Mais le retour du Christ a dû être différé. Des années se sont écoulées. Paul lui-même s'en est allé et a disparu dans le lointain. Les siècles puis les millénaires ont succédé les uns aux autres et le christianisme attend toujours la parousie. Il y avait erreur de chronologie. Et peut-être plus.
Durant cet inter-temps sans fin, l'Eglise a dû s'installer dans la durée. Elle a commencé par intégrer l'Ancien Testament et judaïser ses Ecritures pour ne pas apparaître comme une nouveauté. A cette époque, on ne savait pas que le judaïsme était très jeune, qu'il n'était monté sur la scène que vers 250 avant J.C. Evidemment, si on observe que Yahvé n'est autre que le dieu Baal des phéniciens, le christiano-judéo-phénicien est très ancien.

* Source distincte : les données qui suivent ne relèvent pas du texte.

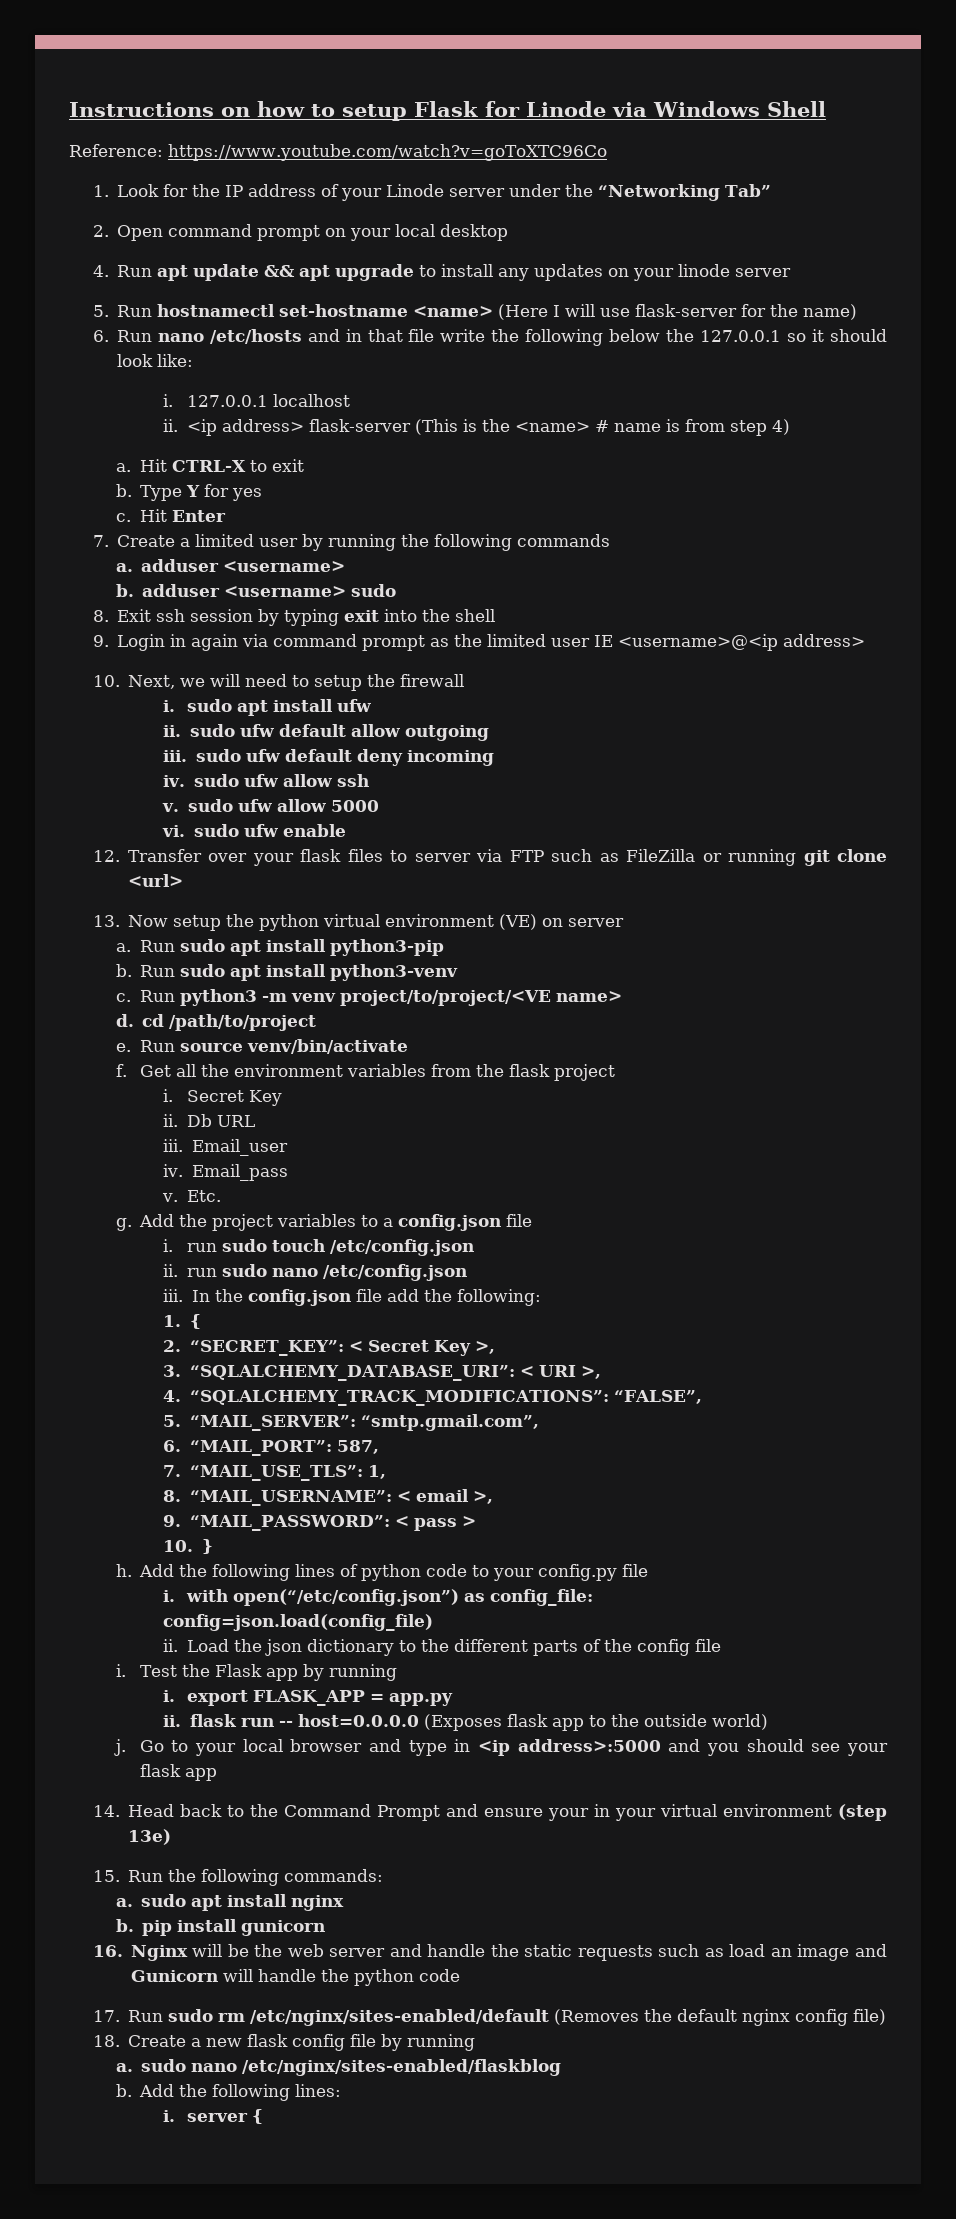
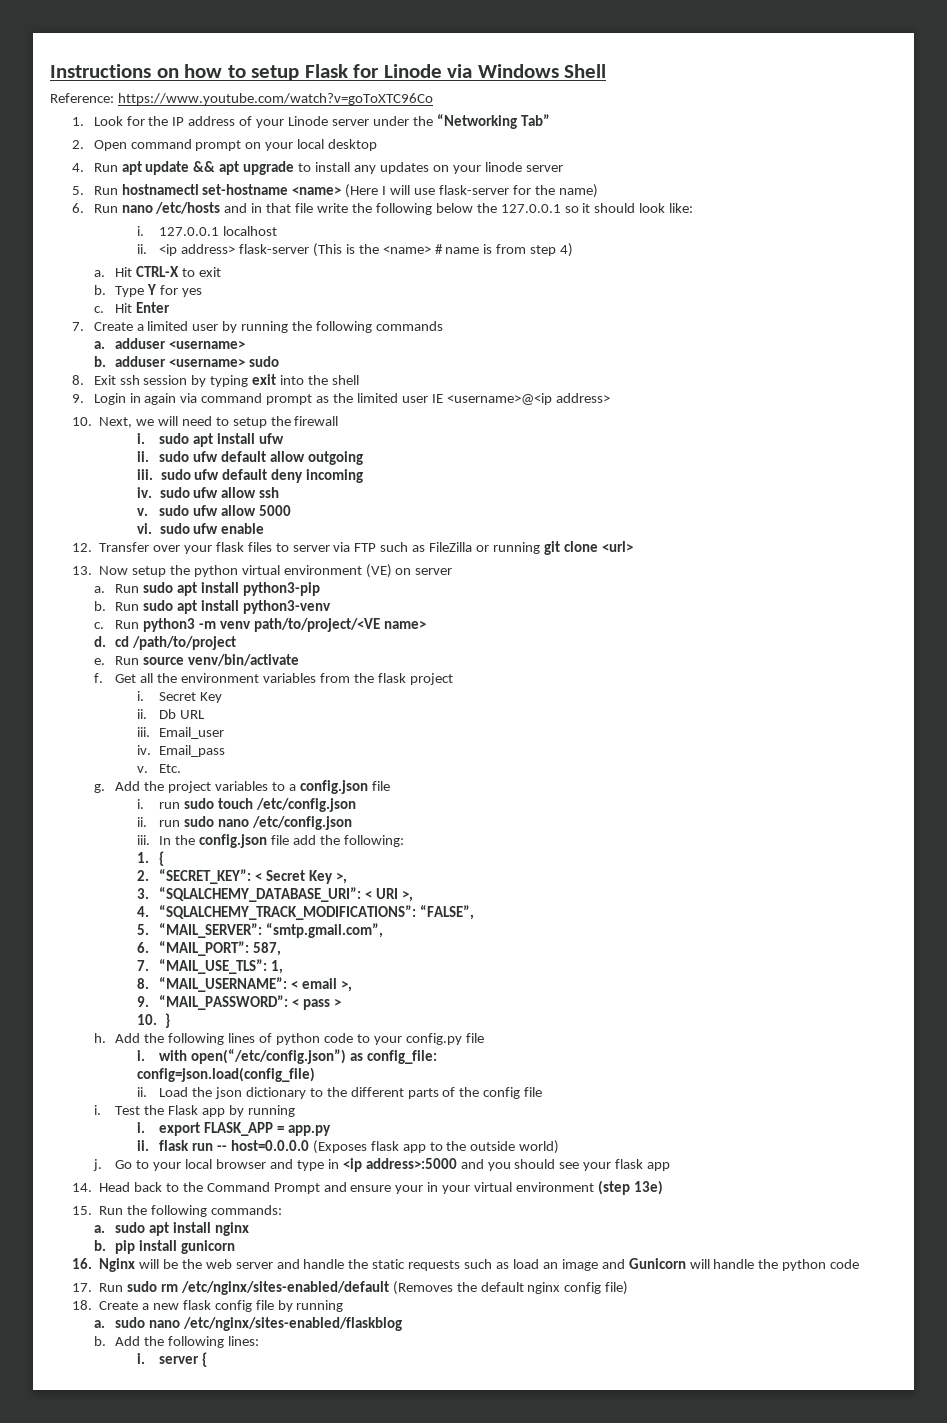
- Run python3 -m venv project/to/project/<VE name>
+ Run python3 -m venv path/to/project/<VE name>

Il a aussi fallu faire face aux persécutions. Alors que les juifs se sont facilement accommodés des prescriptions politiques visant à sacrifier aux dieux pour le salut et la conservation de l'empereur, les refus des chrétiens de se plier à cette formalité somme toute anodine a attiré la foudre. Cette attitude incivique a été perçue comme faisant partie de la critique chrétienne de la société romaine, de la volonté de ses caciques de la modifier, de la réformer. Les chrétiens étaient regardés en impies ; leurs réticences à participer à la vie publique les dénonçaient comme déloyaux et dangereux ; ils vivaient entre eux et en marge de la romanité. C'est ainsi que, naturellement et fréquemment, les chrétiens furent visés par la vindicte générale et victimes de massacres ou livrés aux réjouissances du cirque.
Les martyrs chrétiens avaient présent à l'esprit que "celui qui renie sa foi sera renié par le Christ ressuscité".
Mourir en martyr, en témoin, c'est se sauver avec certitude. La foi donne une force surhumaine. Les récits chrétiens révèlent souvent que les femmes martyrs se transforment en hommes.
Les romains considéraient les chrétiens avec sévérité. Le choix de la mort par le martyre les persuadait qu'ils avaient affaire à des déments. Mais la propagande chrétienne propageait la croyance qu'au spectacle du courage des chrétiens martyrs, les païens se convertissaient.
Et les martyrs croyaient que la mort non seulement leur ouvrait les portes de la vie éternelle mais aussi qu'ils allaient ressusciter très vite.